Missios Symeon, Bekelis Kimon
BMC Health Serv Res. 2015 Mar 4;15:85. doi: 10.1186/s12913-015-0742-2.
The economic sustainability of all areas of medicine is under scrutiny. Limited data exist on the drivers of cost after a craniotomy for tumor resection (CTR). The objective of the present study was to develop and validate a predictive model of hospitalization cost after CTR.
We performed a retrospective study involving CTR patients who were registered in the Nationwide Inpatient Sample (NIS) database from 2005-2010. This cohort underwent 1:1 randomization to create derivation and validation subsamples. Regression techniques were used for the creation of a parsimonious predictive model.
Of the 36,433 patients undergoing CTR, 14638 (40.2%) underwent craniotomies for primary malignant, 9574 (26.3%) for metastatic, and 11414 (31.3%) for benign tumors. The median hospitalization cost was $24,504 (Interquartile Range (IQR), $4,265-$44,743).
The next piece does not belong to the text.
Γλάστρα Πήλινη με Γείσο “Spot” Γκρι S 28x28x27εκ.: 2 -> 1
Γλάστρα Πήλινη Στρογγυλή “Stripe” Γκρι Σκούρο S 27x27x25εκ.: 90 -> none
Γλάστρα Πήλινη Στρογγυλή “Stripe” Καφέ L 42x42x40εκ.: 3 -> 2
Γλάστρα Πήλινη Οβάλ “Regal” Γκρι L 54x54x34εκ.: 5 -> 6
Common drivers of cost identified in the multivariate analyses included: length of stay, number of procedures, hospital size and region, and patient income. The models were validated in independent cohorts and demonstrated final R2 very similar to the initial models. The predicted and observed values in the validation cohort demonstrated good correlation.
This national study identified significant drivers of hospitalization cost after CTR. The presented model can be utilized as an adjunct in the cost containment debate and the creation of data-driven policies.
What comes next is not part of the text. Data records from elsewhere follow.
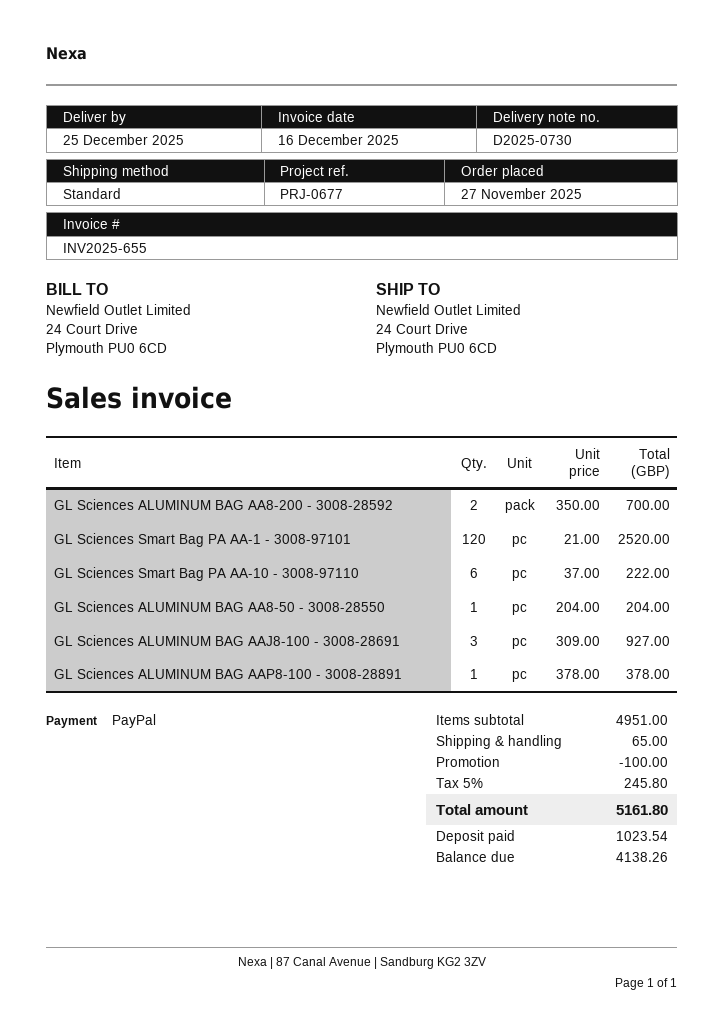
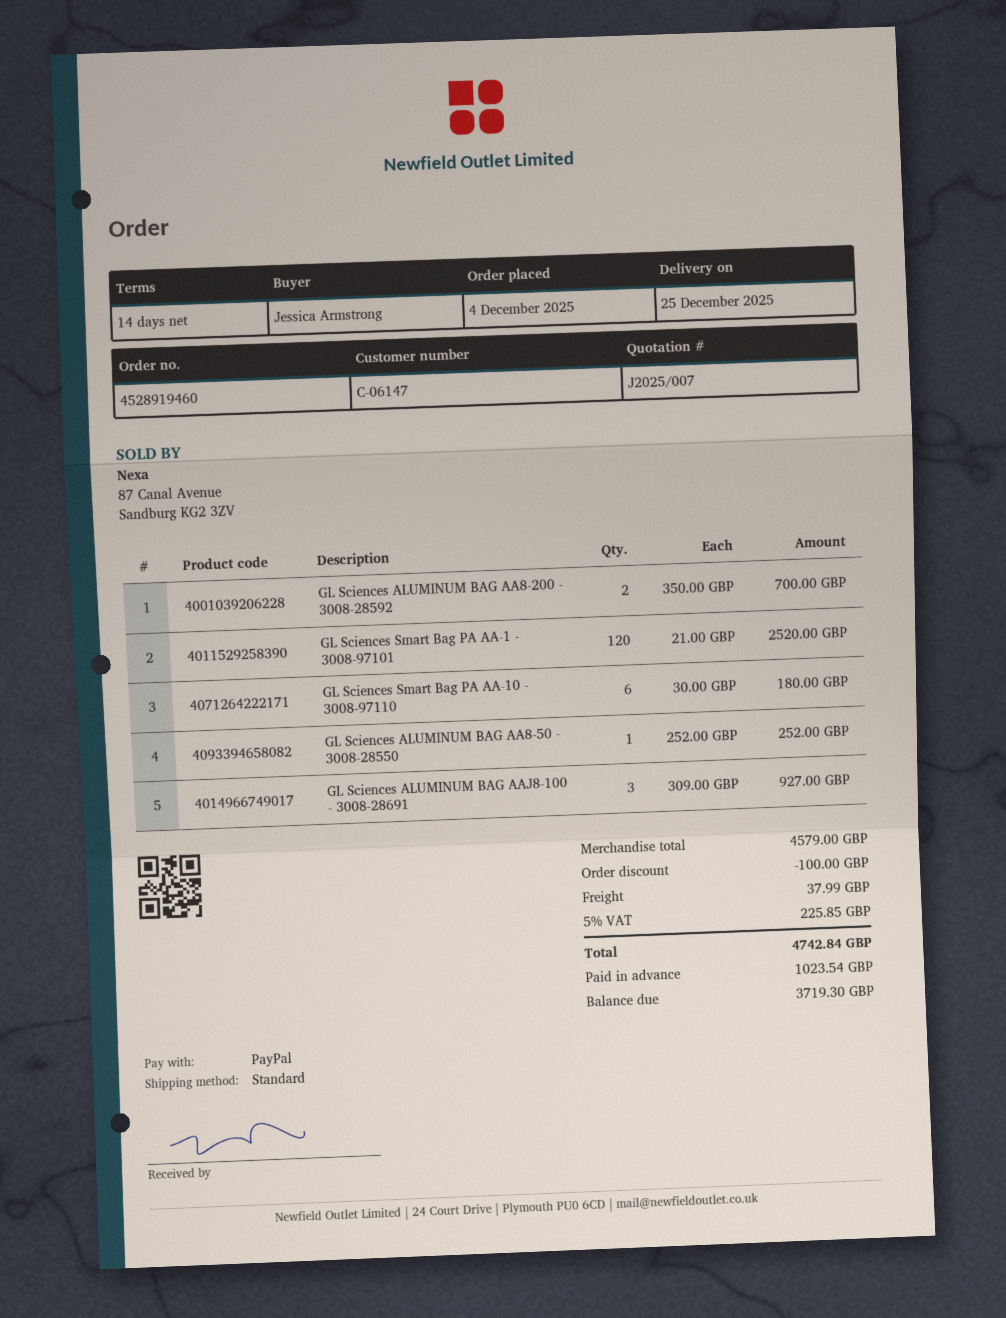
order date: 2025-11-27 -> 2025-12-04
GL Sciences Smart Bag PA AA-10 - 3008-97110: 6 x 37.00 = 222.00 -> 6 x 30.00 = 180.00
GL Sciences ALUMINUM BAG AA8-50 - 3008-28550: 1 x 204.00 = 204.00 -> 1 x 252.00 = 252.00
GL Sciences ALUMINUM BAG AAP8-100 - 3008-28891: 1 x 378.00 = 378.00 -> none
subtotal: 4951.00 -> 4579.00
shipping: 65.00 -> 37.99
tax: 5% = 245.80 -> 5% = 225.85
total: 5161.80 -> 4742.84
balance: 4138.26 -> 3719.30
医学各领域的经济可持续性正受到审视。关于肿瘤切除开颅手术(CTR)后成本驱动因素的数据有限。本研究的目的是建立并验证CTR后住院成本的预测模型。
我们进行了一项回顾性研究,纳入了2005年至2010年在全国住院患者样本(NIS)数据库中登记的CTR患者。该队列进行1:1随机分组以创建推导和验证子样本。采用回归技术建立简约预测模型。
在36433例接受CTR的患者中,14638例(40.2%)因原发性恶性肿瘤接受开颅手术,9574例(26.3%)因转移性肿瘤接受手术,11414例(31.3%)因良性肿瘤接受手术。住院成本中位数为24504美元(四分位间距(IQR),4265美元至44743美元)。多变量分析中确定的常见成本驱动因素包括:住院时间、手术数量、医院规模和地区以及患者收入。这些模型在独立队列中得到验证,最终R2与初始模型非常相似。验证队列中的预测值和观察值显示出良好的相关性。
这项全国性研究确定了CTR后住院成本的重要驱动因素。所提出的模型可作为成本控制辩论和制定数据驱动政策的辅助工具。